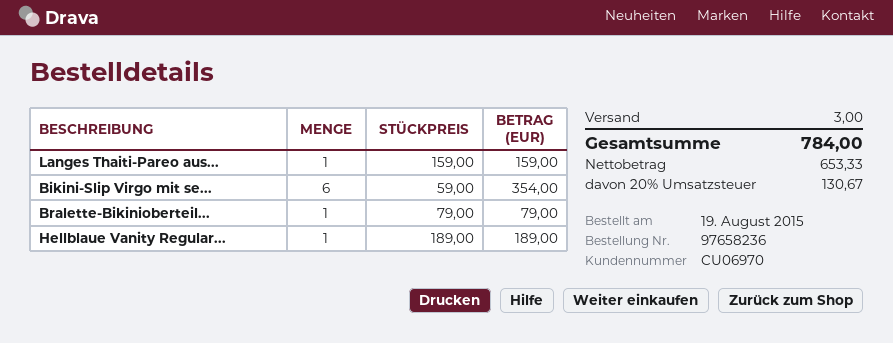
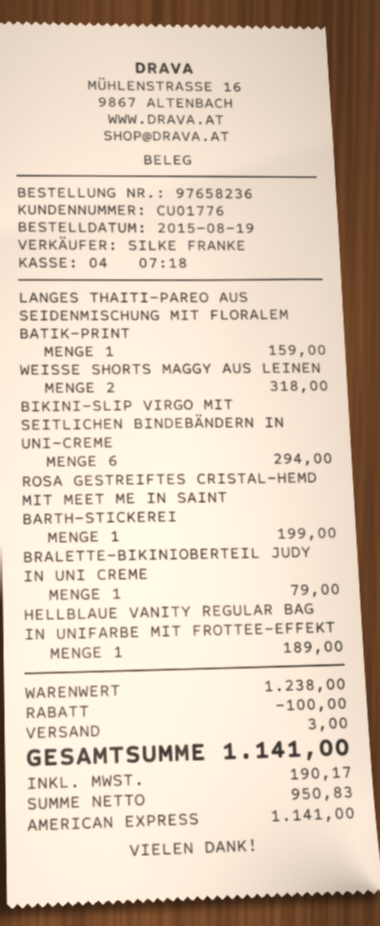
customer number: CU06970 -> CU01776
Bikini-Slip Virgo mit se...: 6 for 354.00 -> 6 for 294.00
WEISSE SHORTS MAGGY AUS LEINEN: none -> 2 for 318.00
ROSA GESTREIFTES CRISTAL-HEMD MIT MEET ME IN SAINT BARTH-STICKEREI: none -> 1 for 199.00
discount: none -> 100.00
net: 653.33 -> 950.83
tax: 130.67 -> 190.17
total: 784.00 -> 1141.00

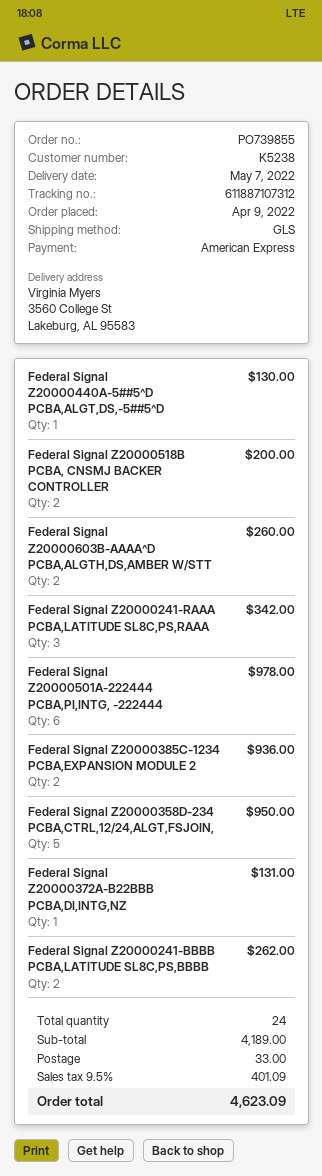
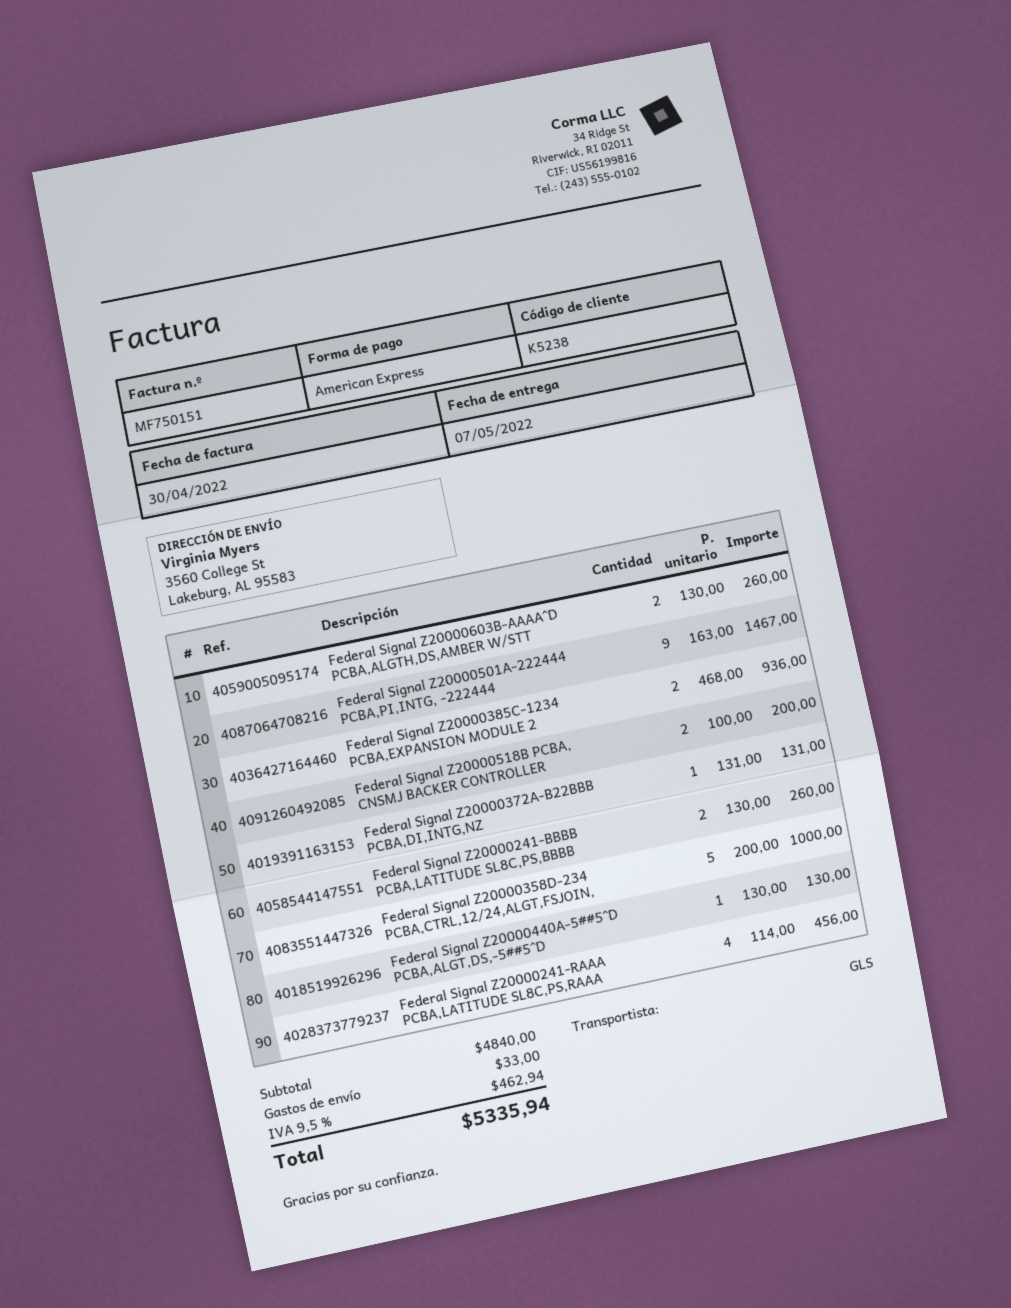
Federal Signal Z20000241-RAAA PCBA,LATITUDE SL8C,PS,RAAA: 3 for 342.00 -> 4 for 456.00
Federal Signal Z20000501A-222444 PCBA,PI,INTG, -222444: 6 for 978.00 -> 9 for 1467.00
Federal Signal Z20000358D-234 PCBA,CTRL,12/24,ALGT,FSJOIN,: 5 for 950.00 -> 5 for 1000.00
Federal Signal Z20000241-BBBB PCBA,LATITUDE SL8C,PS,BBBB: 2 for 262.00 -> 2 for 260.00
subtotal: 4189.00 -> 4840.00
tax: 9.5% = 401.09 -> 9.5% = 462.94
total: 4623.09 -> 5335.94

═══

▸ WORK TASK
Among the records, find every line holding the word "PCBA" and copy it.

▸ THE COMPLETED TASK
Federal Signal Z20000241-RAAA PCBA,LATITUDE SL8C,PS,RAAA: 3 for 342.00 -> 4 for 456.00
Federal Signal Z20000501A-222444 PCBA,PI,INTG, -222444: 6 for 978.00 -> 9 for 1467.00
Federal Signal Z20000358D-234 PCBA,CTRL,12/24,ALGT,FSJOIN,: 5 for 950.00 -> 5 for 1000.00
Federal Signal Z20000241-BBBB PCBA,LATITUDE SL8C,PS,BBBB: 2 for 262.00 -> 2 for 260.00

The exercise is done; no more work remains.